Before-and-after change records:
=-=-=

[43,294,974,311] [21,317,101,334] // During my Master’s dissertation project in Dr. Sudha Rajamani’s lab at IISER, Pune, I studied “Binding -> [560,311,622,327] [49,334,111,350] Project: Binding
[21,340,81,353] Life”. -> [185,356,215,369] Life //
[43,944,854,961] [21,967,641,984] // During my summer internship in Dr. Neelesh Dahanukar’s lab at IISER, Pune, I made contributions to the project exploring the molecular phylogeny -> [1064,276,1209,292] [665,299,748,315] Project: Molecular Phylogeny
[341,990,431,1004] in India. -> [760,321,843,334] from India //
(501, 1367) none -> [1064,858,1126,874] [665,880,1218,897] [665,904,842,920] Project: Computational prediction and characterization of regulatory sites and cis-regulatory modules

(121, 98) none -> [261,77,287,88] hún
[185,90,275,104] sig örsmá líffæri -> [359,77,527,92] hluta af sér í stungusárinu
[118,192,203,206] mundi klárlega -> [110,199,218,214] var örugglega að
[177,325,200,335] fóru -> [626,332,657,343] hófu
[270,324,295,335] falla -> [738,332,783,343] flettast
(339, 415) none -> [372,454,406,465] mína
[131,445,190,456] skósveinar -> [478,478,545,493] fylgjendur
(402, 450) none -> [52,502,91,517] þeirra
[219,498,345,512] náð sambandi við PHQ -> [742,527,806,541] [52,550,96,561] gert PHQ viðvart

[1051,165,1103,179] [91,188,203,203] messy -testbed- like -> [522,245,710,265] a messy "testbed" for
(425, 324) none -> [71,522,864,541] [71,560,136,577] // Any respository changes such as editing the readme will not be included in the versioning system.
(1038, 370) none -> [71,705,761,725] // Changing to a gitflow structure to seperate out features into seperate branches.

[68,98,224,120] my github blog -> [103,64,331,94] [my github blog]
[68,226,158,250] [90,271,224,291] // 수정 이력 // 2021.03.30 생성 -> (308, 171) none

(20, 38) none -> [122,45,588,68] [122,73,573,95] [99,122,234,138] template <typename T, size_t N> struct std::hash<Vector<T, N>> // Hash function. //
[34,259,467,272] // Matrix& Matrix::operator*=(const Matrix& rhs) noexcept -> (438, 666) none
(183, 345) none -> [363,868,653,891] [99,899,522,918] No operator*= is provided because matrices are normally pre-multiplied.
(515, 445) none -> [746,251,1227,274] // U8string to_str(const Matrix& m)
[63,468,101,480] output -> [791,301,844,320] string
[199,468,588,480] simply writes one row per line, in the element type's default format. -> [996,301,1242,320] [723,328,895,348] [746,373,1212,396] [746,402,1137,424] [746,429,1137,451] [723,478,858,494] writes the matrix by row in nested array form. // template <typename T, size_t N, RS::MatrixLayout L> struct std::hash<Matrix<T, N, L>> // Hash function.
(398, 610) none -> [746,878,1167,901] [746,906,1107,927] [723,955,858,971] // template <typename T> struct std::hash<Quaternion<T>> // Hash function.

=-=-=

Wherever a line in the entries holds "none", copy that line.

**THE ANSWER**
(501, 1367) none -> [1064,858,1126,874] [665,880,1218,897] [665,904,842,920] Project: Computational prediction and characterization of regulatory sites and cis-regulatory modules
(121, 98) none -> [261,77,287,88] hún
(339, 415) none -> [372,454,406,465] mína
(402, 450) none -> [52,502,91,517] þeirra
(425, 324) none -> [71,522,864,541] [71,560,136,577] // Any respository changes such as editing the readme will not be included in the versioning system.
(1038, 370) none -> [71,705,761,725] // Changing to a gitflow structure to seperate out features into seperate branches.
[68,226,158,250] [90,271,224,291] // 수정 이력 // 2021.03.30 생성 -> (308, 171) none
(20, 38) none -> [122,45,588,68] [122,73,573,95] [99,122,234,138] template <typename T, size_t N> struct std::hash<Vector<T, N>> // Hash function. //
[34,259,467,272] // Matrix& Matrix::operator*=(const Matrix& rhs) noexcept -> (438, 666) none
(183, 345) none -> [363,868,653,891] [99,899,522,918] No operator*= is provided because matrices are normally pre-multiplied.
(515, 445) none -> [746,251,1227,274] // U8string to_str(const Matrix& m)
(398, 610) none -> [746,878,1167,901] [746,906,1107,927] [723,955,858,971] // template <typename T> struct std::hash<Quaternion<T>> // Hash function.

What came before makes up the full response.